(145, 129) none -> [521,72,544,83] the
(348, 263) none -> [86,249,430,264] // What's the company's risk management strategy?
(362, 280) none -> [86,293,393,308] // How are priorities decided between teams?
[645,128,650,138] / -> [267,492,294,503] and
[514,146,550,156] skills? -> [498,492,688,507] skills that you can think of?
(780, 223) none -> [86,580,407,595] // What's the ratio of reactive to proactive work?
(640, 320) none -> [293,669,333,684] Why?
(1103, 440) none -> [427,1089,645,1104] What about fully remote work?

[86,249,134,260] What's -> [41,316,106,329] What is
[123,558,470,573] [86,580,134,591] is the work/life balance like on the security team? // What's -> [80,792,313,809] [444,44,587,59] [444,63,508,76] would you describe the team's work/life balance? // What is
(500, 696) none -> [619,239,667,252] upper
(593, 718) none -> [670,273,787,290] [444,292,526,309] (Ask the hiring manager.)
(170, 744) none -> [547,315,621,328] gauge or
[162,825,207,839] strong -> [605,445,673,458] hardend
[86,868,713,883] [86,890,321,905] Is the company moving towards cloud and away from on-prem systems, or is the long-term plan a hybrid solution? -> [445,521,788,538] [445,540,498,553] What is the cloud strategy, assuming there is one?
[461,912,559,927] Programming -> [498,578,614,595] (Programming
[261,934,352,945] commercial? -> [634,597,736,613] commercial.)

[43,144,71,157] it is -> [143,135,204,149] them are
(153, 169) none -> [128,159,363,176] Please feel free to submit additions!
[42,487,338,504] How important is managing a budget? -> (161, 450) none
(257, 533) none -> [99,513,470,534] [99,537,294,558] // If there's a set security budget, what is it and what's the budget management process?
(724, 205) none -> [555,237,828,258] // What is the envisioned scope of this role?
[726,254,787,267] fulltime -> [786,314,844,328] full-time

__________

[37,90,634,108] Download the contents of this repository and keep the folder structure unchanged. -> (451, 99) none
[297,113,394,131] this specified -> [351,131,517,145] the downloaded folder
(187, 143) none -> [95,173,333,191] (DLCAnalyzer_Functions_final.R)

__________

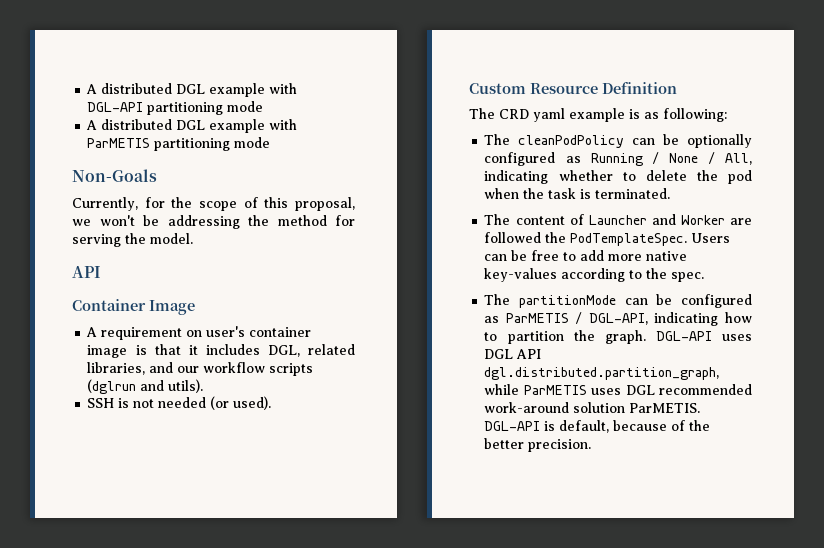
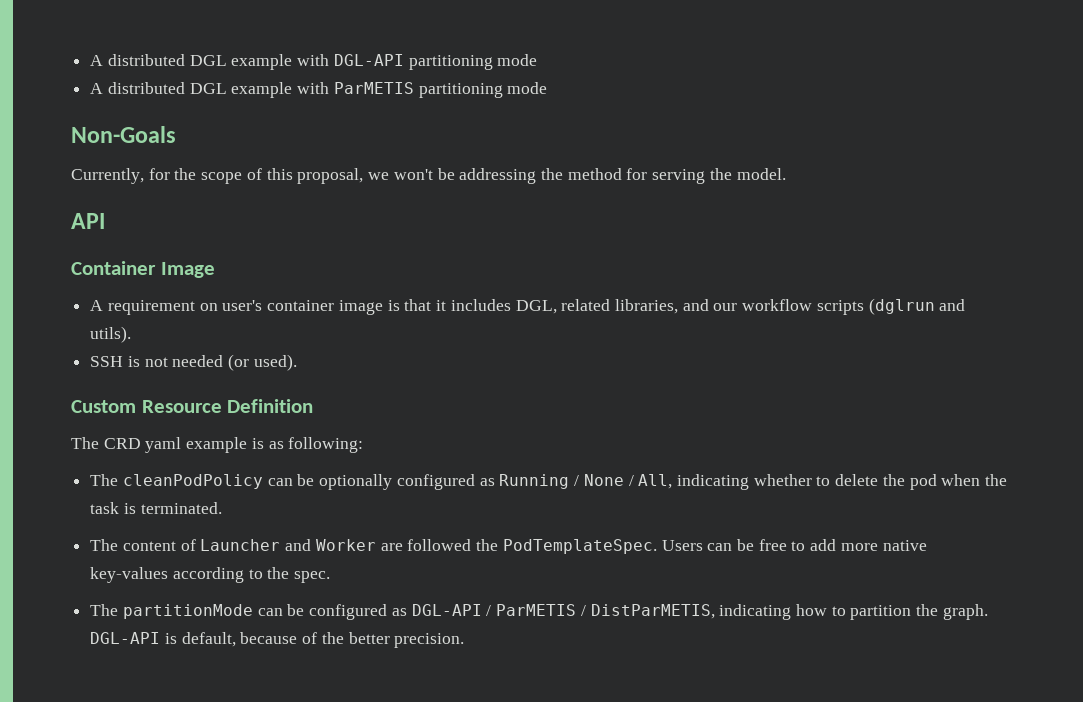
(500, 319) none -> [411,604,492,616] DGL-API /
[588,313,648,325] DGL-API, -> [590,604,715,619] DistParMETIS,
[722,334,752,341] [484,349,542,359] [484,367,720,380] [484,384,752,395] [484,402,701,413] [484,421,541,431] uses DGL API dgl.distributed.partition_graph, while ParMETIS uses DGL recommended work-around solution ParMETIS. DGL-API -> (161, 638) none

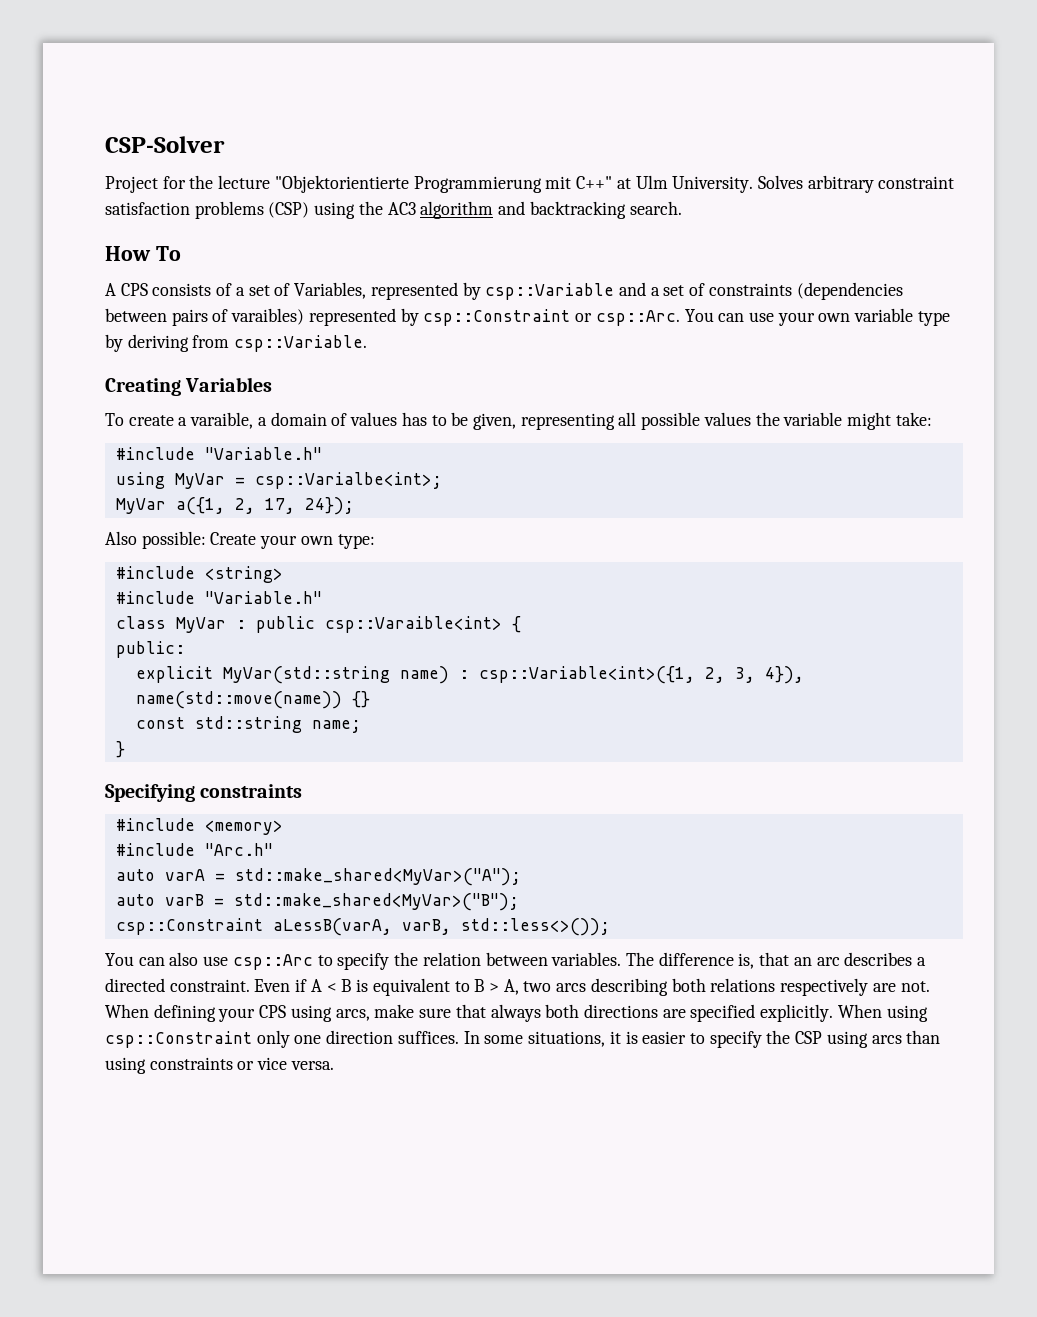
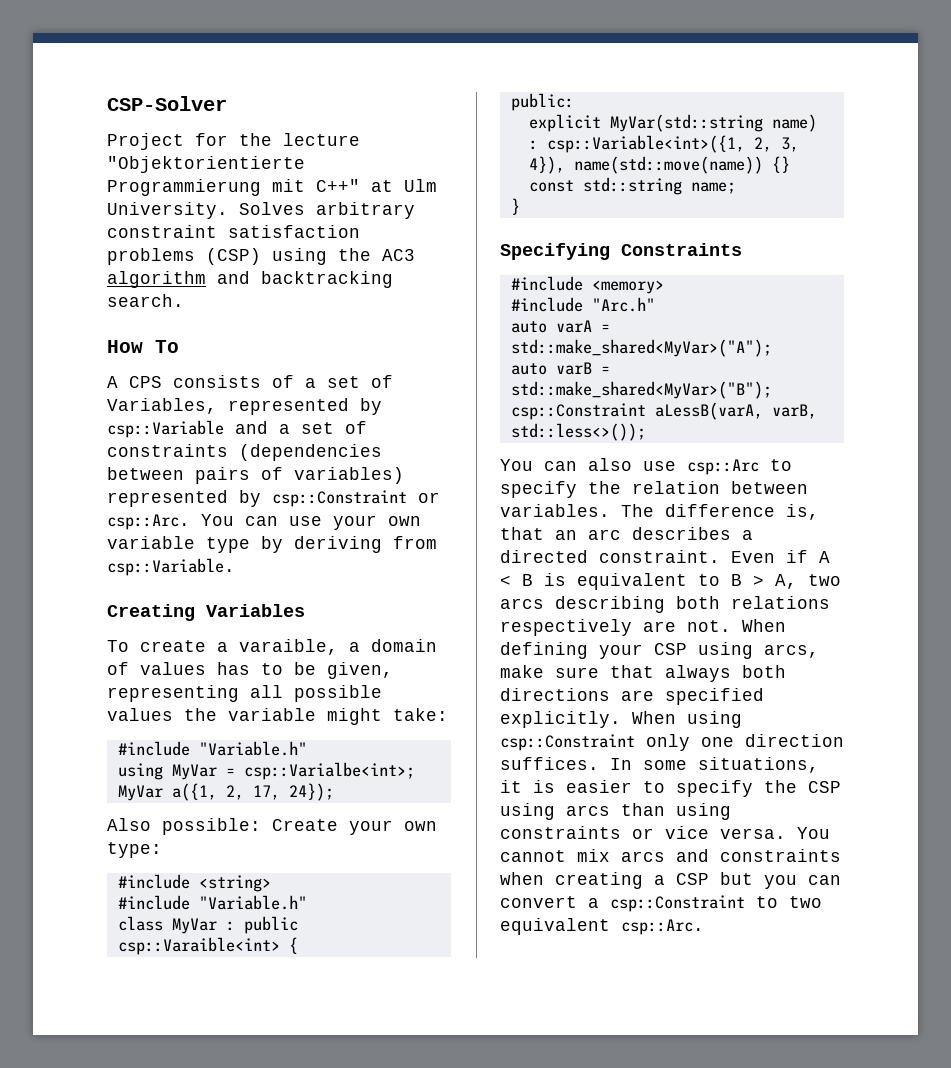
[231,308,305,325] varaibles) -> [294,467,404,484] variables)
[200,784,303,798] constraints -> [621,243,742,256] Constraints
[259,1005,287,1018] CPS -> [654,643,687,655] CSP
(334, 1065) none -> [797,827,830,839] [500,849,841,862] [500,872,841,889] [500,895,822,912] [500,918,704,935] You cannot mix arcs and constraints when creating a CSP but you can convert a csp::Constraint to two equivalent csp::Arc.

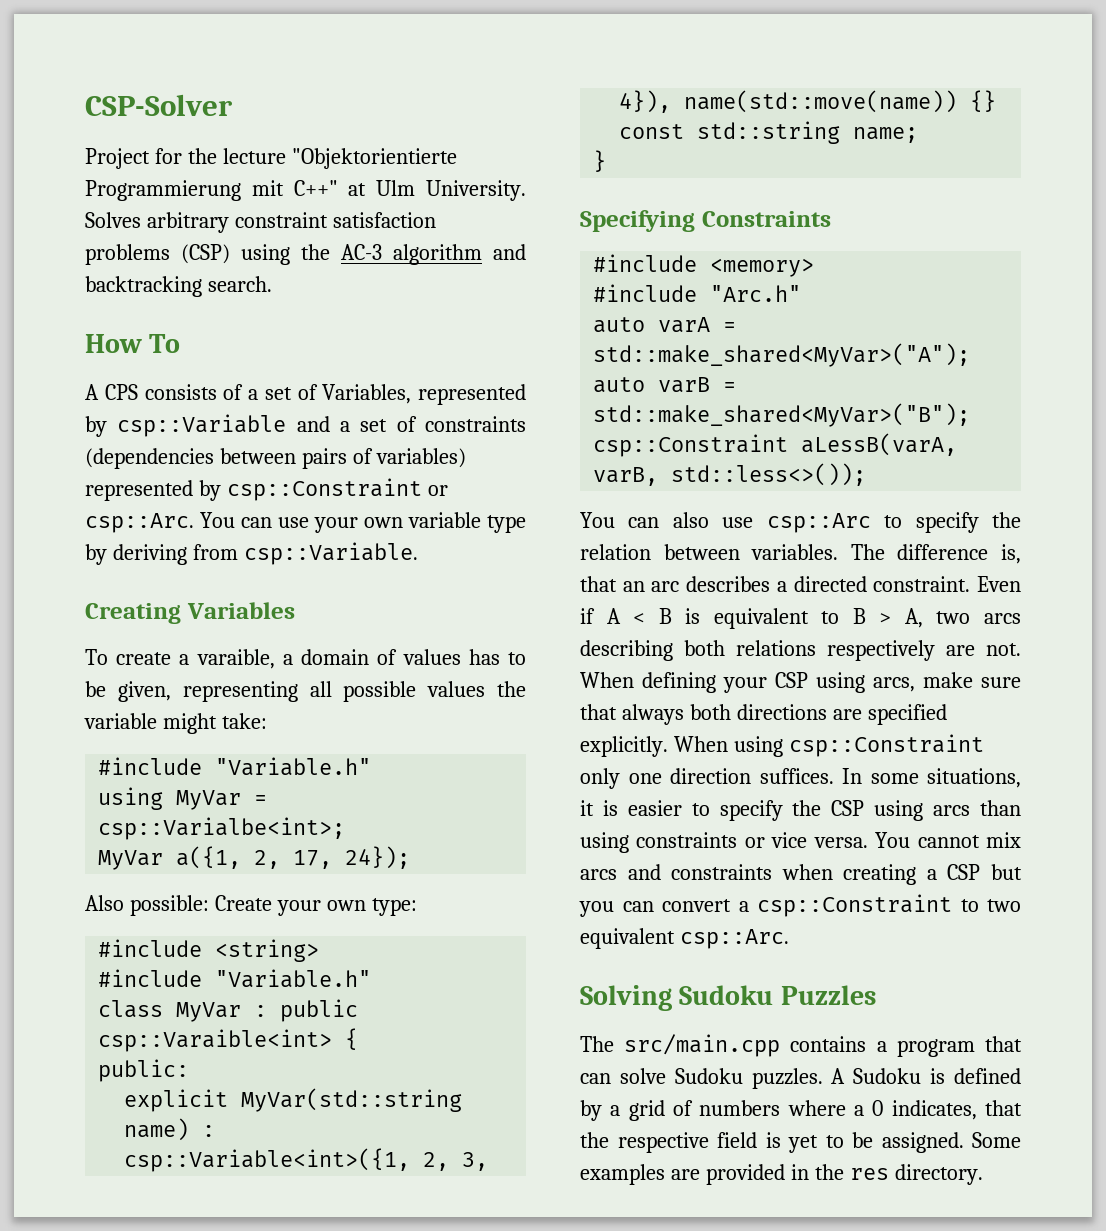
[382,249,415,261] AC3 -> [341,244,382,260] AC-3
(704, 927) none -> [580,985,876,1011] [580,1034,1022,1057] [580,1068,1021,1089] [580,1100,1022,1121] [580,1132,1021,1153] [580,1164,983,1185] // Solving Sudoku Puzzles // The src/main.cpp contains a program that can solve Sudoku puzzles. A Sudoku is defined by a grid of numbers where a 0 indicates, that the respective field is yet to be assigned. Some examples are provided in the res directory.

__________

PROMPT:
Working from the material above, retype exactly the lines from the one with "(780, 223) none" through the one with "[42,487,338,504] How important", both included, and only those lines.

SOLUTION FOR THIS TASK:
(780, 223) none -> [86,580,407,595] // What's the ratio of reactive to proactive work?
(640, 320) none -> [293,669,333,684] Why?
(1103, 440) none -> [427,1089,645,1104] What about fully remote work?

[86,249,134,260] What's -> [41,316,106,329] What is
[123,558,470,573] [86,580,134,591] is the work/life balance like on the security team? // What's -> [80,792,313,809] [444,44,587,59] [444,63,508,76] would you describe the team's work/life balance? // What is
(500, 696) none -> [619,239,667,252] upper
(593, 718) none -> [670,273,787,290] [444,292,526,309] (Ask the hiring manager.)
(170, 744) none -> [547,315,621,328] gauge or
[162,825,207,839] strong -> [605,445,673,458] hardend
[86,868,713,883] [86,890,321,905] Is the company moving towards cloud and away from on-prem systems, or is the long-term plan a hybrid solution? -> [445,521,788,538] [445,540,498,553] What is the cloud strategy, assuming there is one?
[461,912,559,927] Programming -> [498,578,614,595] (Programming
[261,934,352,945] commercial? -> [634,597,736,613] commercial.)

[43,144,71,157] it is -> [143,135,204,149] them are
(153, 169) none -> [128,159,363,176] Please feel free to submit additions!
[42,487,338,504] How important is managing a budget? -> (161, 450) none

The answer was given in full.